ARGAN.— ¡Hay mayor trapacería.…! Te perdono por esta vez, pero me has de contar lo que has visto.

LUISA.— Sí, papá.

ARGAN.— Mucho ojo conmigo, porque este meñique lo sabe todo, y si mientes me lo advertirá.

LUISA.— Pero no le digáis a mi hermana que yo os he contado.

ARGAN.— No.

LUISA.— Pues estando yo en el cuarto de Angélica ha llegado un hombre.

ARGAN.— ¿Y qué?

LUISA.— Le pregunté qué deseaba y me dijo que era el maestro de canto.
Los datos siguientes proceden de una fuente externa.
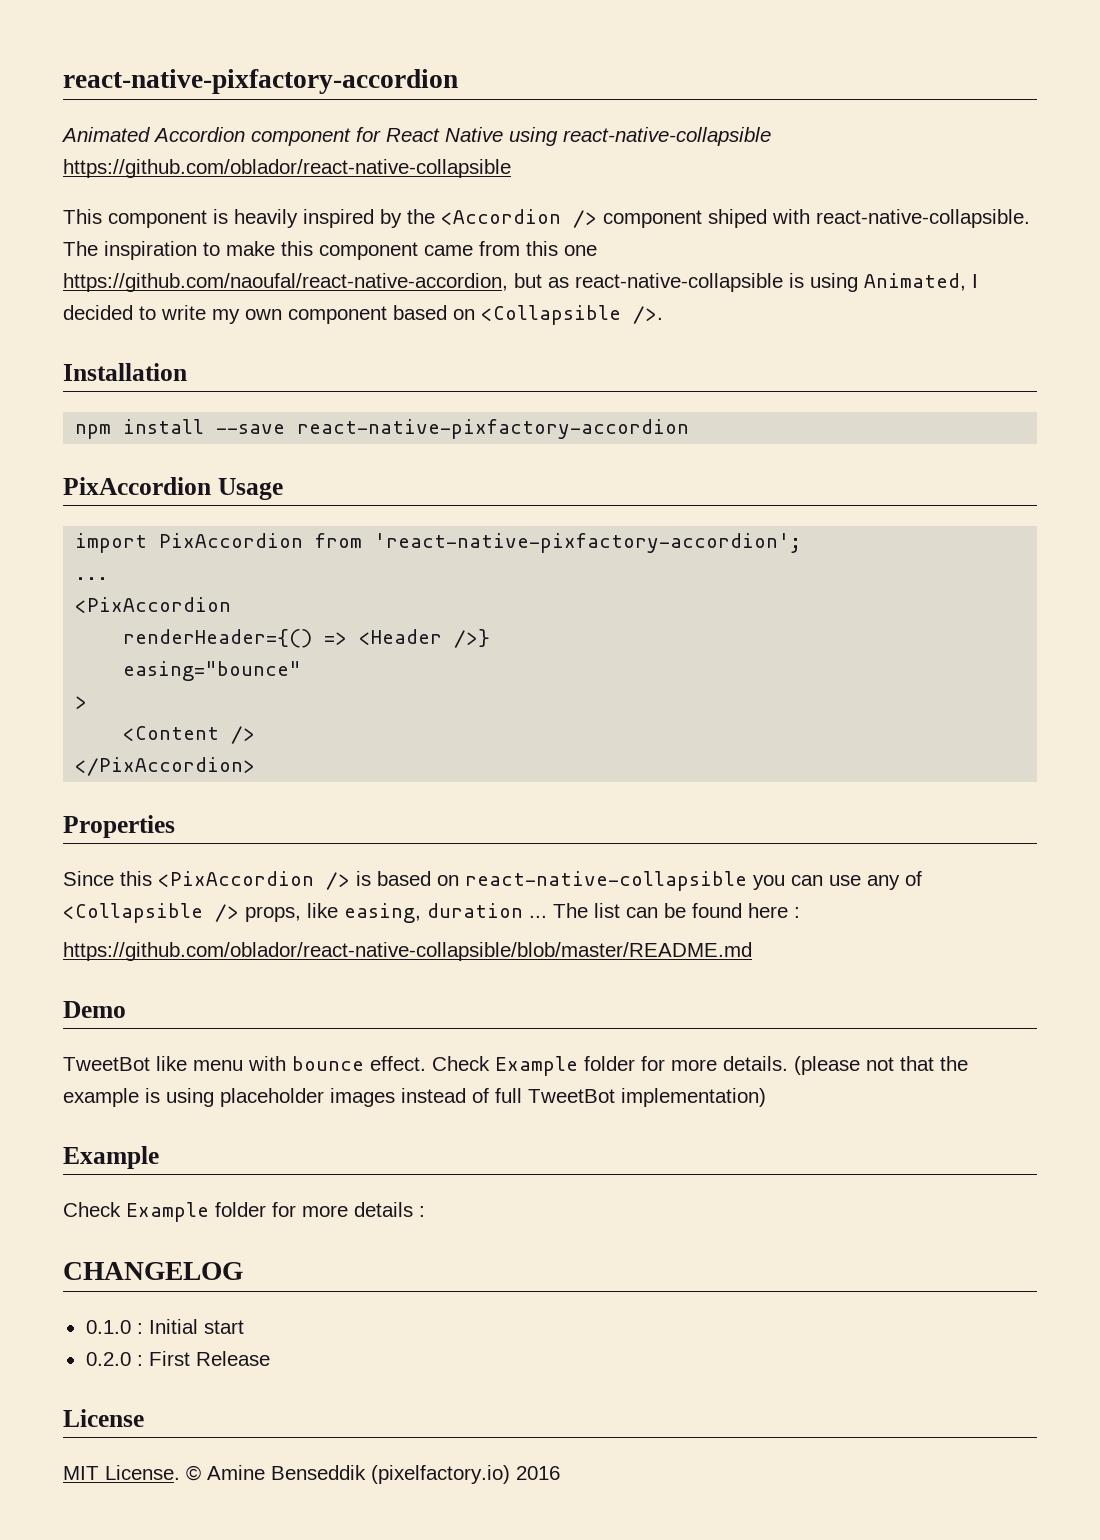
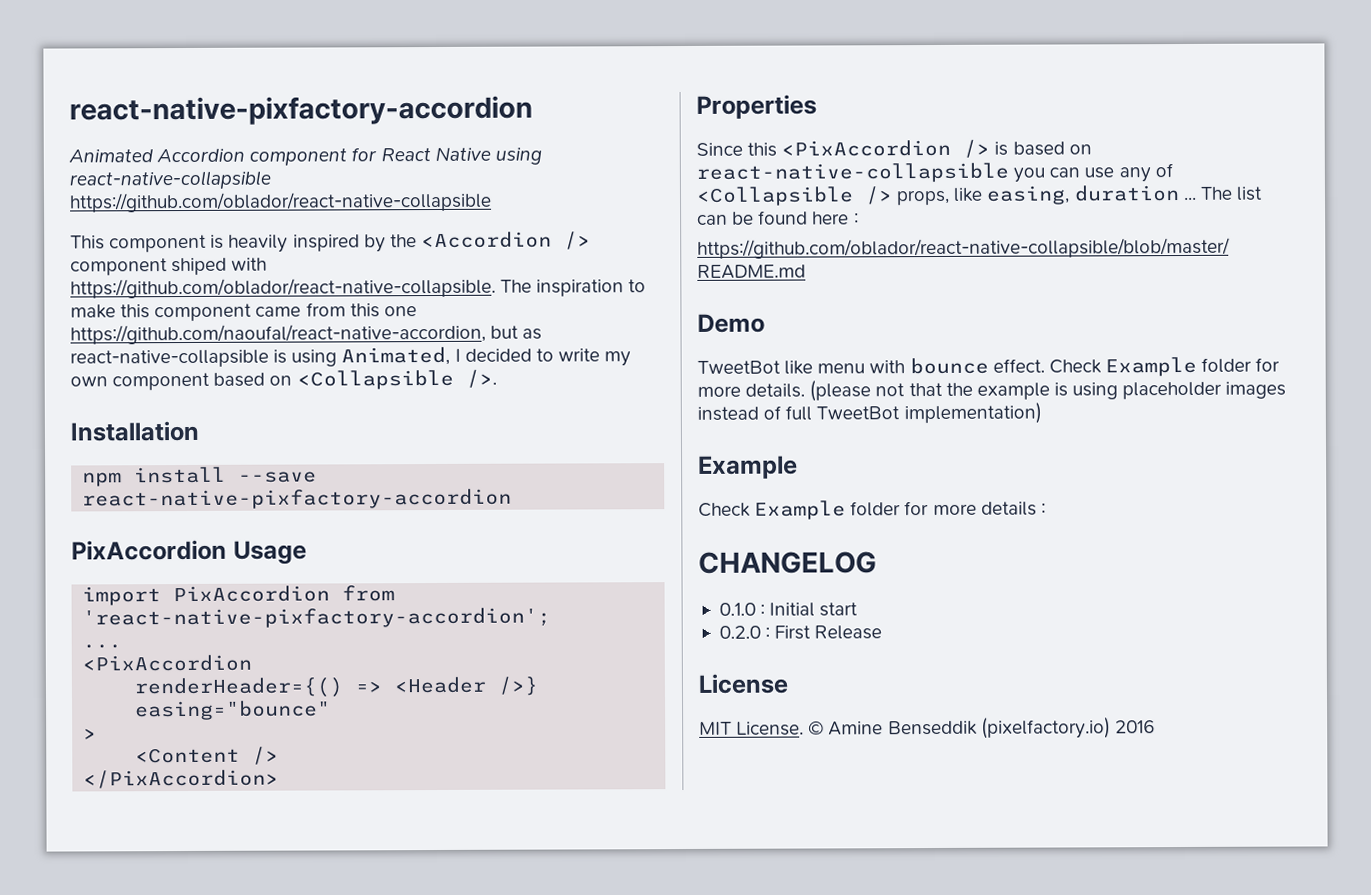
[816,209,1030,228] react-native-collapsible. -> [70,277,496,299] https://github.com/oblador/react-native-collapsible.

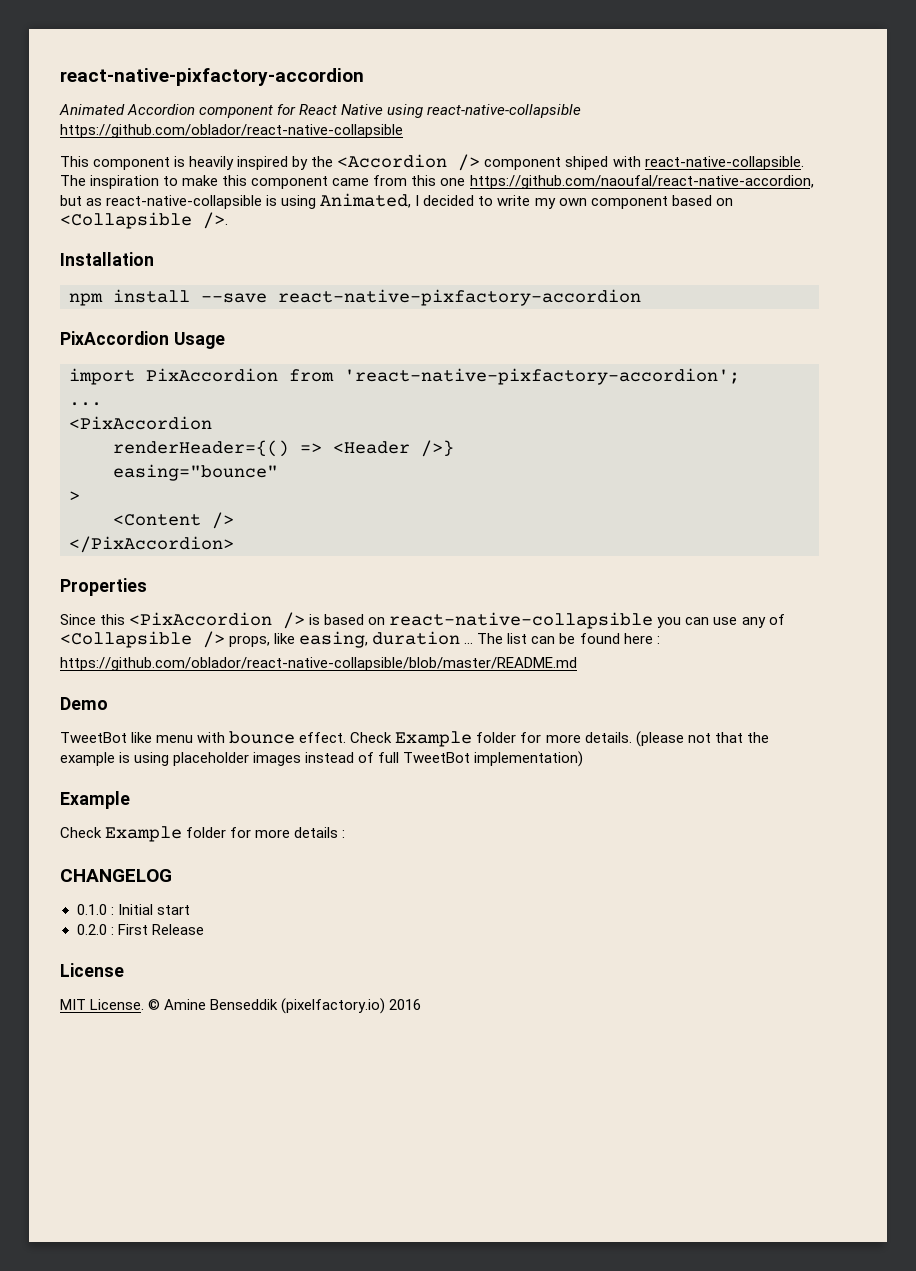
[70,277,496,299] https://github.com/oblador/react-native-collapsible. -> [644,156,804,170] react-native-collapsible.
ARGAN.— ¡Huy, huy, huy! ¡Ya hemos cogido la hebra.…! ¿Qué más?

LUISA.— A poco ha venido mi hermana.

ARGAN.— ¿Y qué?

LUISA.— Angélica le ha dicho: «¡Salid, salid, salid de aquí! ¡Por Dios, salid, salid o causaréis mi desesperación!».

ARGAN.— Sigue.

LUISA.— Él no quería marcharse.

ARGAN.— ¿Qué le decía?

LUISA.— ¡Yo no sé cuántas cosas!

ARGAN.— ¿Y qué más?

LUISA.— Seguía hablando: que por aquí, que por allá; que la amaba y que era la criatura más bella del mundo.

ARGAN.— ¿Y qué más?

LUISA.— Que se puso de rodillas.

ARGAN.— ¿Y después?

LUISA.— Que le besó las manos.

ARGAN.— ¿Y después?

LUISA.— Que viendo llegar a mi madrastra, huyó.

ARGAN.— ¿Y nada más?

LUISA.— Nada más, papá.

ARGAN.— Mi meñique quiere decirme algo. (Se mete el dedo en el oído). Aguarda.… ¡Sí, sí! Lo ves: dice que has visto algo más y no quieres contármelo.

LUISA.— ¡Pues es un embustero vuestro meñique!

ARGAN.— ¡Cuidado!

LUISA.— No le hagáis caso, que miente; os lo aseguro.

ARGAN.— Bien, bien; ya veremos. Márchate y ten mucho ojo.… ¡Cuántos quebraderos de cabeza! No le dejan a uno tiempo ni para pensar en sus enfermedades.… ¡No puedo más! (Se deja caer en su sillón).